Due to Saint Croix's history of immigration, there is much debate as to what constitutes a native Crucian. The consensus in Crucian society is that if one is bahn ya ("born here" in Crucian dialect) on Saint Croix, they can claim to be Crucian, but not necessarily a native Crucian. Those considered to be the native Crucians (or by the more politically correct term: ancestral native Crucian) of Saint Croix are persons who can trace their ancestry to the era prior to U.S. Virgin Islands acquisition of American citizenship in 1927.  Ancestral native Crucians (approximately one-fourth to one-third of Saint Croix's population) largely consist of the descendants of enslaved Africans brought to the island by Europeans during the 18th and 19th centuries, as well as the descendants of paid laborers recruited by the Danes from the British and Dutch West Indies after the Danish emancipation law in 1848. As on other Caribbean islands, many ancestral natives are also descended from European settlers and planters that migrated to the West Indies during the 17th, 18th and 19th centuries. Due to a low number of European females in the colonial West Indies, many European males in colonial Saint Croix produced offspring with the majority African population, whose mixed-heritage descendants bear the surnames of their European ancestors. In addition, there are also a handful of ancestral families on the island (traditionally known as bukra) of full European ancestry.
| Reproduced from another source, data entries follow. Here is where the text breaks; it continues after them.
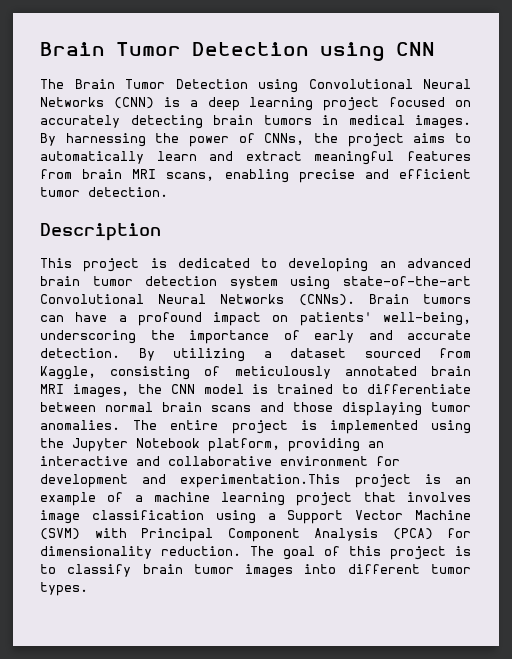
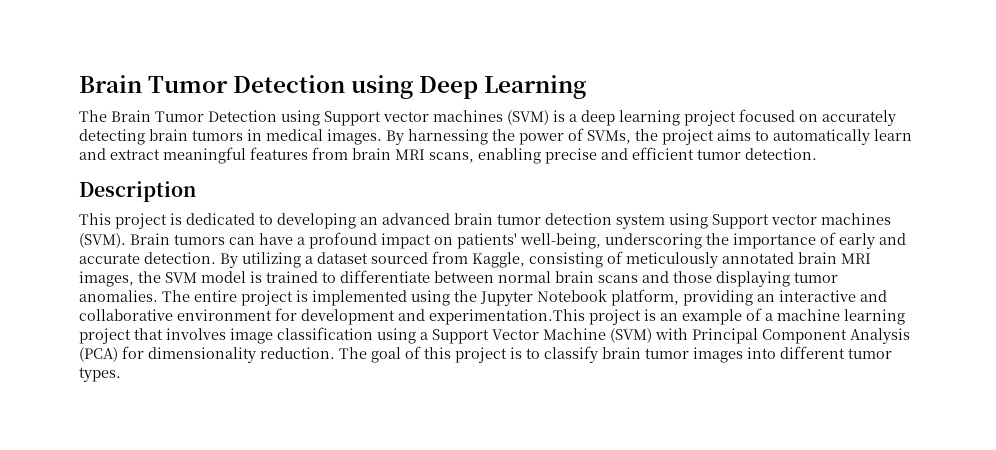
- Brain Tumor Detection using CNN
+ Brain Tumor Detection using Deep Learning
- The Brain Tumor Detection using Convolutional Neural Networks (CNN) is a deep learning project focused on accurately detecting brain tumors in medical images.
+ The Brain Tumor Detection using Support vector machines (SVM) is a deep learning project focused on accurately detecting brain tumors in medical images.
- By harnessing the power of CNNs, the project aims to automatically learn and extract meaningful features from brain MRI scans, enabling precise and efficient tumor detection.
+ By harnessing the power of SVMs, the project aims to automatically learn and extract meaningful features from brain MRI scans, enabling precise and efficient tumor detection.
- This project is dedicated to developing an advanced brain tumor detection system using state-of-the-art Convolutional Neural Networks (CNNs).
+ This project is dedicated to developing an advanced brain tumor detection system using Support vector machines (SVM).
- By utilizing a dataset sourced from Kaggle, consisting of meticulously annotated brain MRI images, the CNN model is trained to differentiate between normal brain scans and those displaying tumor anomalies.
+ By utilizing a dataset sourced from Kaggle, consisting of meticulously annotated brain MRI images, the SVM model is trained to differentiate between normal brain scans and those displaying tumor anomalies.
Due to historical economic and political differences, as well as the remnants of a 19th-century caste system based on skin complexion, socioeconomic class differences among ancestral native Crucians can vary widely, even within the same family.  Most ancestral native Crucians today are employed by the Government of the Virgin Islands, although there are others who are involved in the tourism industry, as well as the legal and medical professions.
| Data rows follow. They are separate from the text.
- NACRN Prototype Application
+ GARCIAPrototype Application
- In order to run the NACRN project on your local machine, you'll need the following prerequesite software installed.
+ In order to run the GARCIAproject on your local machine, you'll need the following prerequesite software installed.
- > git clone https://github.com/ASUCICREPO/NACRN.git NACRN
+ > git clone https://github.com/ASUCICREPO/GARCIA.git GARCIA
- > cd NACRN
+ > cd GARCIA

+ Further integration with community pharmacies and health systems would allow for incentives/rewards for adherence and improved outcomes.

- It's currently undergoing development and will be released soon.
Puerto Rican migration was prevalent in the 1930s, '40s and '50s, when many Puerto Ricans relocated to Saint Croix for work after the collapse of the sugar industry.  However, the total population actually declined by 50% in the century preceding 1945.
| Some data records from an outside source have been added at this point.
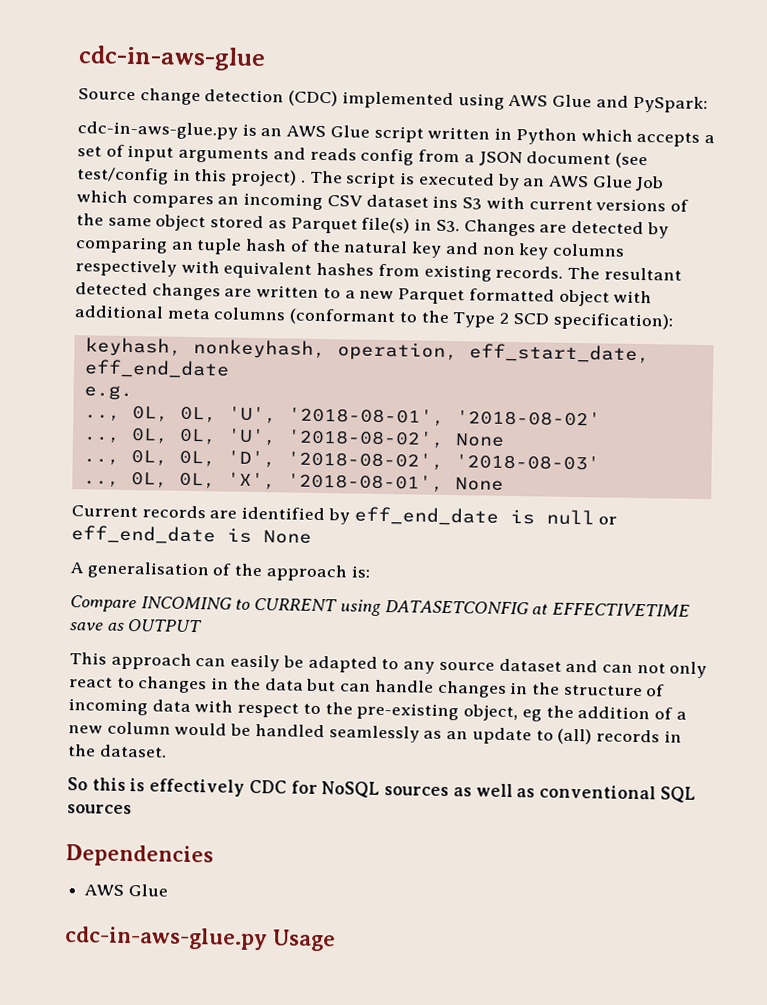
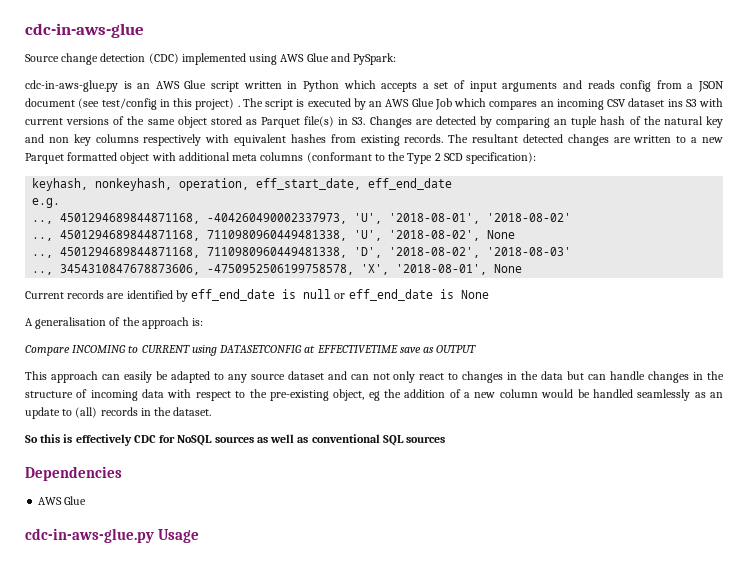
- .., 0L, 0L, 'U', '2018-08-01', '2018-08-02'
+ .., 4501294689844871168, -404260490002337973, 'U', '2018-08-01', '2018-08-02'
- .., 0L, 0L, 'U', '2018-08-02', None
+ .., 4501294689844871168, 7110980960449481338, 'U', '2018-08-02', None
- .., 0L, 0L, 'D', '2018-08-02', '2018-08-03'
+ .., 4501294689844871168, 7110980960449481338, 'D', '2018-08-02', '2018-08-03'
- .., 0L, 0L, 'X', '2018-08-01', None
+ .., 3454310847678873606, -4750952506199758578, 'X', '2018-08-01', None

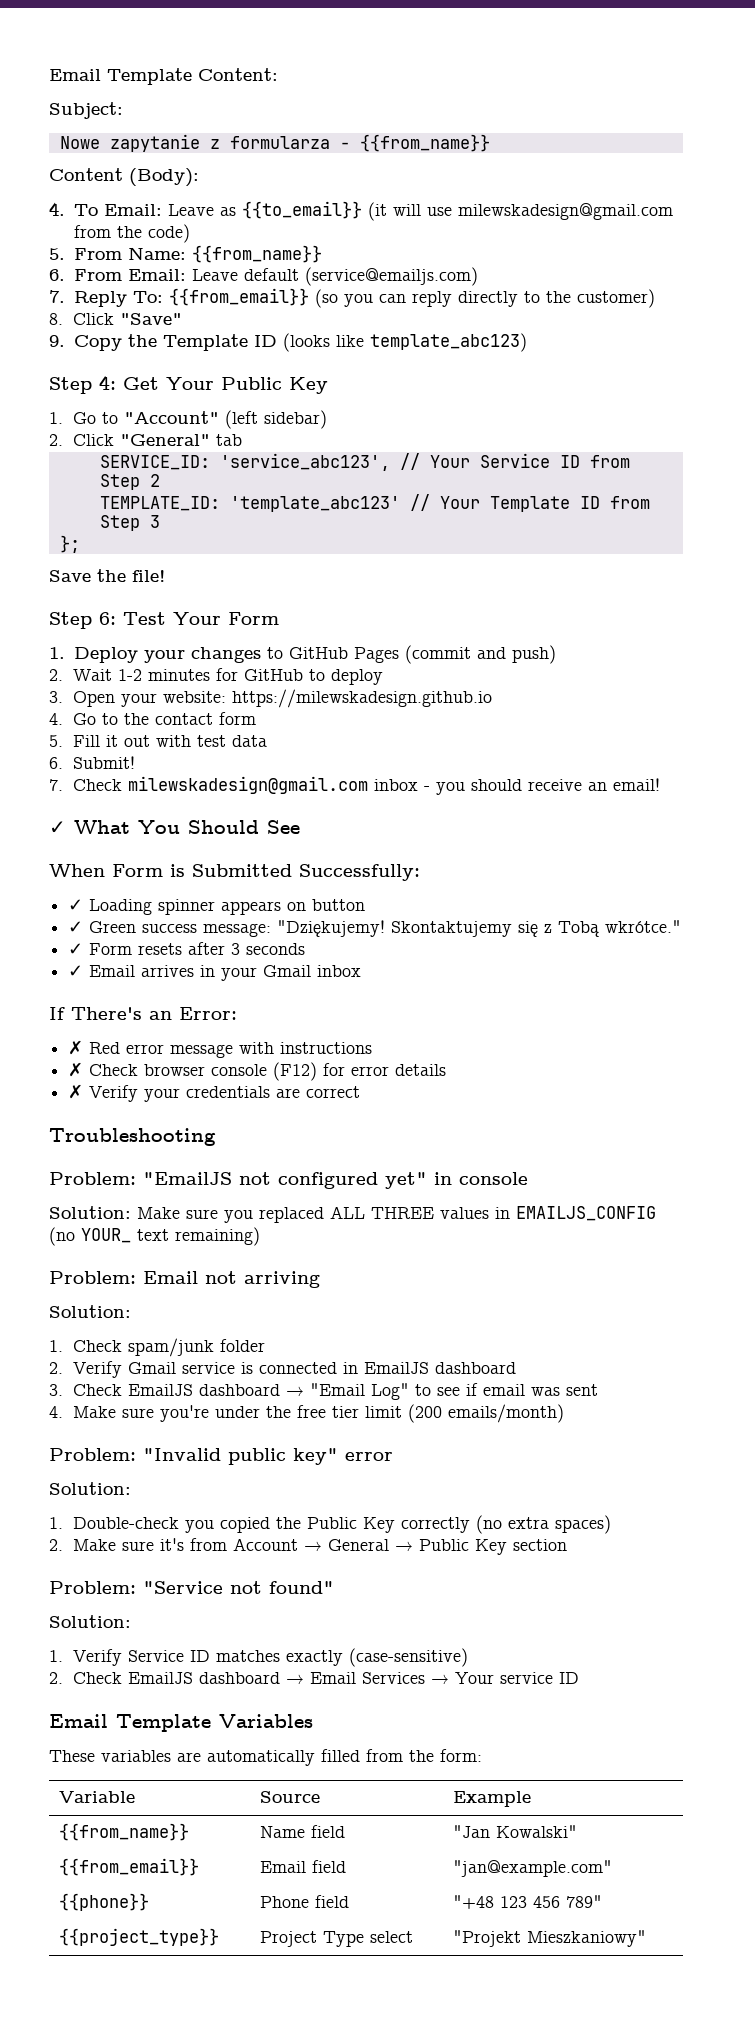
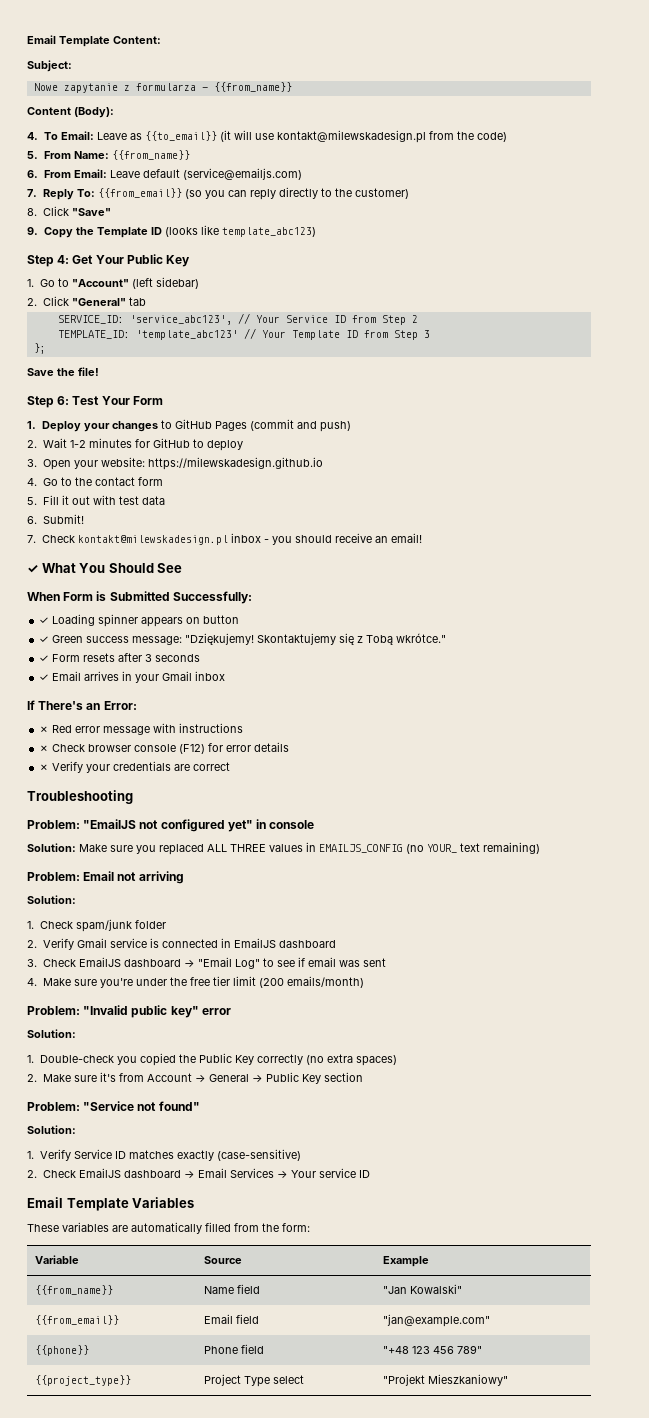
- 4. To Email: Leave as {{to_email}} (it will use milewskadesign@gmail.com from the code)
+ 4. To Email: Leave as {{to_email}} (it will use kontakt@milewskadesign.pl from the code)
- 7. Check milewskadesign@gmail.com inbox - you should receive an email!
+ 7. Check kontakt@milewskadesign.pl inbox - you should receive an email!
The United States Navy purchase of two-thirds of the nearby Puerto Rican island of Vieques during World War II resulted in the displacement of thousands of Viequenses, many of whom relocated to Saint Croix because of its similar size and geography. The local holiday, Puerto Rico/U.S. Virgin Islands Friendship Day, has been celebrated since the 1960s on the second Monday of October, which is also the same date as Columbus Day. Puerto Ricans in Saint Croix, most of whom have lived on the island for more than a generation, have kept their culture alive while integrating it into the native Crucian culture and society. For example, in informal situations, many Puerto Ricans in Saint Croix speak a unique Spanglish-like combination of Puerto Rican Spanish and the local Crucian Creole English.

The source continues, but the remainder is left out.